Module: analyse¶
The analyse module reads all the fetch files and then performs the analysis. It figures out what posts rank how high and which are local versus remote. It writes out the analysis to a JSON file.
At the moment, the ranking methodology is not great. I don't know a better way, but I'm open to suggestions. There are basically 2 rules:
- I prioritise boosts. A boost is rarer, so the post with the most boosts is a little more rare than a post with a lot of favourites. For example, on a recent monsterdon, all 3 "most boosted" posts had 19 boosts. The post with the most favourites, however, had 76 favourites.

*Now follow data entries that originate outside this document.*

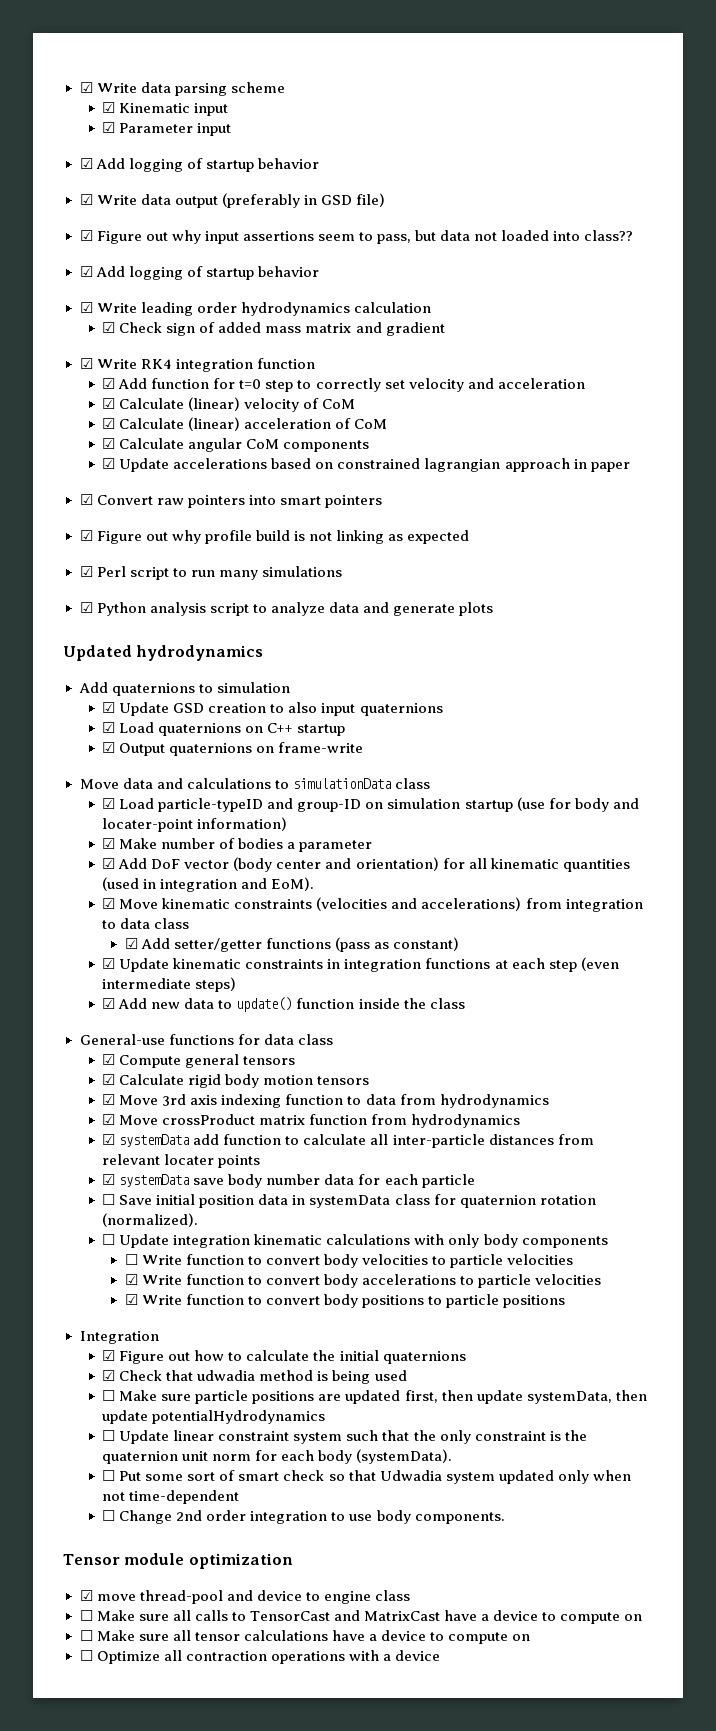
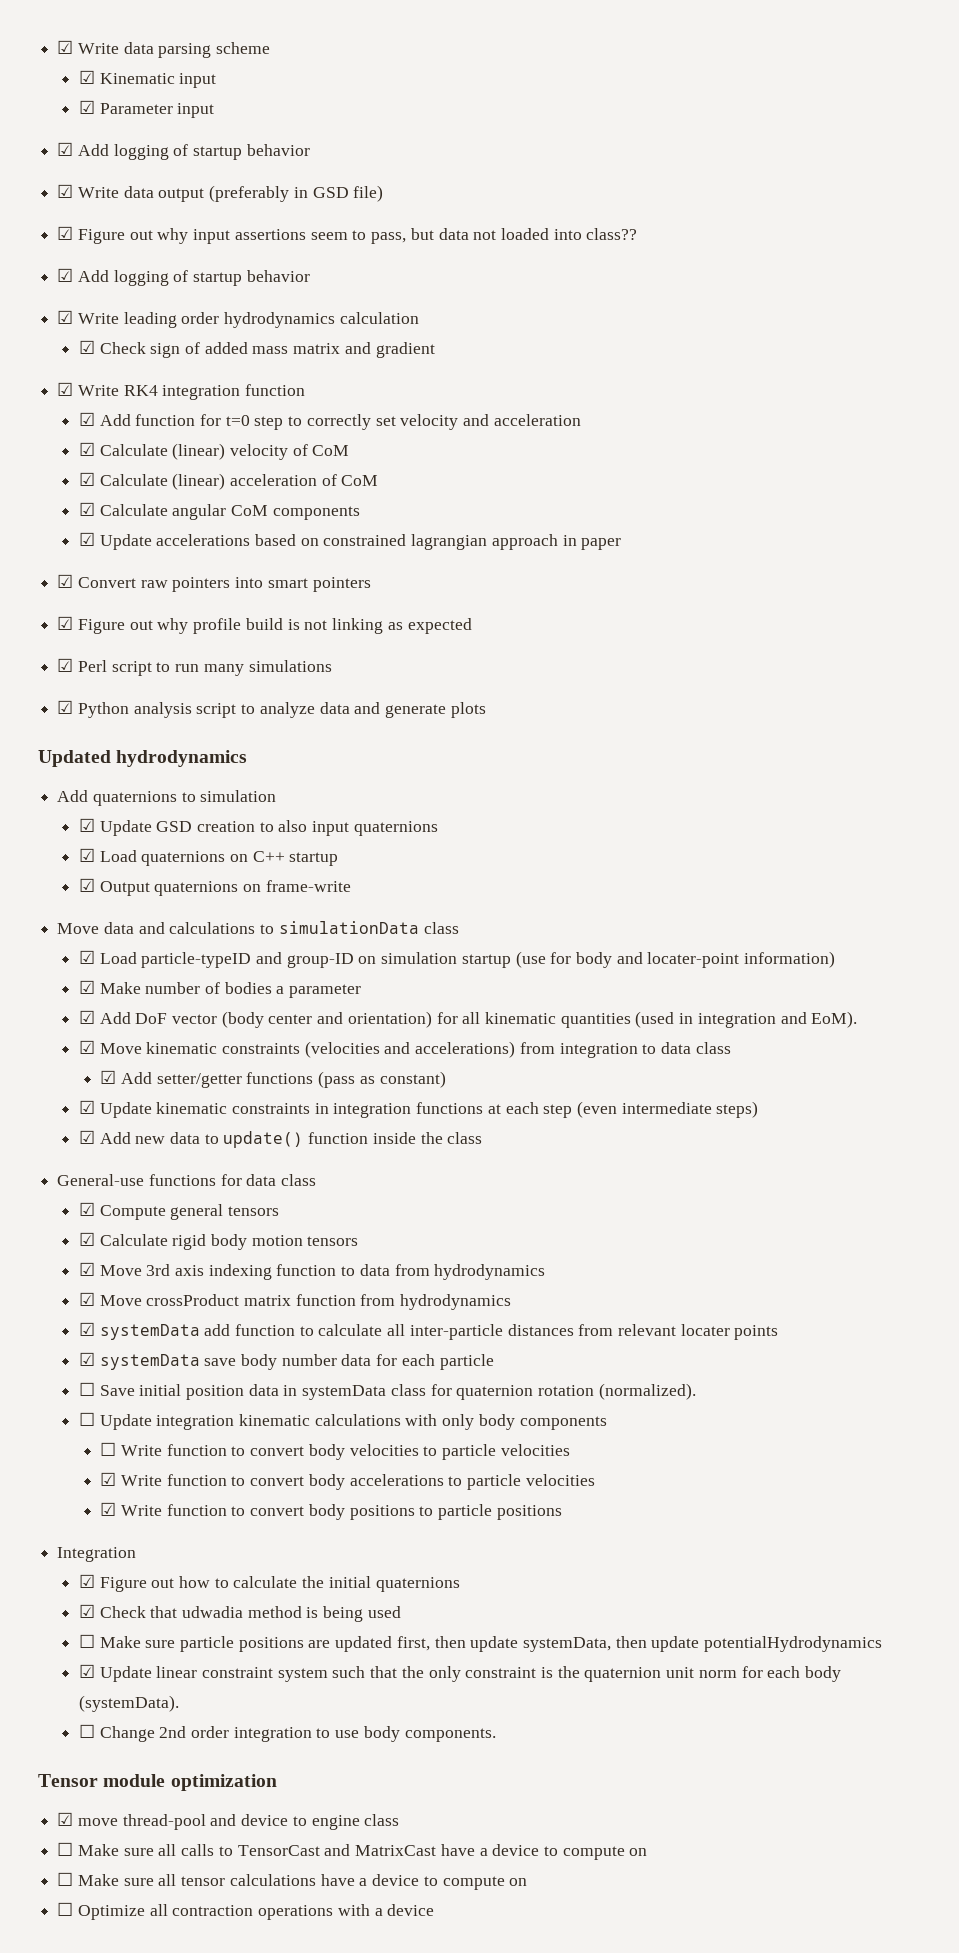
- ☐ Update linear constraint system such that the only constraint is the quaternion unit norm for each body (systemData).
+ ☑ Update linear constraint system such that the only constraint is the quaternion unit norm for each body (systemData).
- ☐ Put some sort of smart check so that Udwadia system updated only when not time-dependent

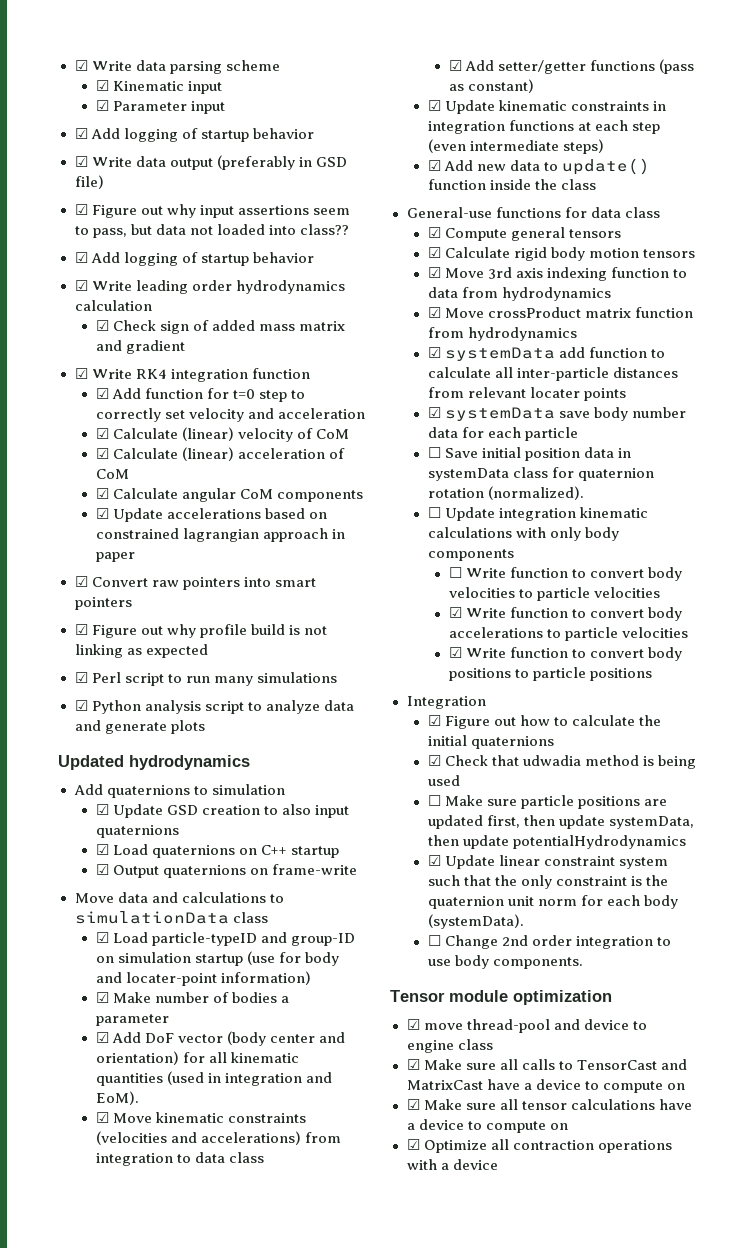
- ☐ Make sure all calls to TensorCast and MatrixCast have a device to compute on
+ ☑ Make sure all calls to TensorCast and MatrixCast have a device to compute on
- ☐ Make sure all tensor calculations have a device to compute on
+ ☑ Make sure all tensor calculations have a device to compute on
- ☐ Optimize all contraction operations with a device
+ ☑ Optimize all contraction operations with a device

- The same post can't appear in more than one category. If a post has the most boosts and the most favourites, it can't win both.
The method¶
- Calculate the
top_nposts with the most boosts. - Take those posts out of consideration. Look at the remaining posts and find the
top_nposts with the most favourites. - Take those posts out of consideration. Look at the remaning posts and find the
top_nposts with the most replies.
Code Reference¶
Module for analyzing toots for a hashtag. Reads a JSON dump of toots presumably written by the fetch() function.
analyse(config)
¶
Does a bunch of analysis over the toots. Returns a dict with the results suitable for sending to post(). The whole process is described in more detail in the methodology documentation.
Config Parameters Used¶
| Option | Description |
|---|---|
mastoscore:hashtag |
Hashtag to analyze |
mastoscore:top_n |
How many top toots to report |
mastoscore:timezone |
What timezone to convert times to |
mastoscore:event_start |
Start time of the event |
post:tag_users |
Whether we tag users with an @ or not |
Parameters:
| Name | Type | Description | Default |
|---|---|---|---|
config
|
ConfigParser
|
A ConfigParser object from the config module |
required |
Returns:
| Type | Description |
|---|---|
None
|
Dict that includes a few elements:
- |
Source code in mastoscore/analyse.py
def analyse(config: ConfigParser) -> None:
"""
Does a bunch of analysis over the toots. Returns a dict with the results suitable for
sending to [post()](module-post.md). The whole process is described in more detail in
the [methodology documentation](../methodology.md).
## Config Parameters Used
| Option | Description |
| ------- | ------- |
| `mastoscore:hashtag` | Hashtag to analyze |
| `mastoscore:top_n` | How many top toots to report |
| `mastoscore:timezone` | What timezone to convert times to |
| `mastoscore:event_start` | Start time of the event |
| `post:tag_users` | Whether we tag users with an @ or not |
Args:
config: A ConfigParser object from the [config](module-config.md) module
Returns:
Dict that includes a few elements:
- `preamble`: A bit of information about the analysis. Hashtag and when it was generated.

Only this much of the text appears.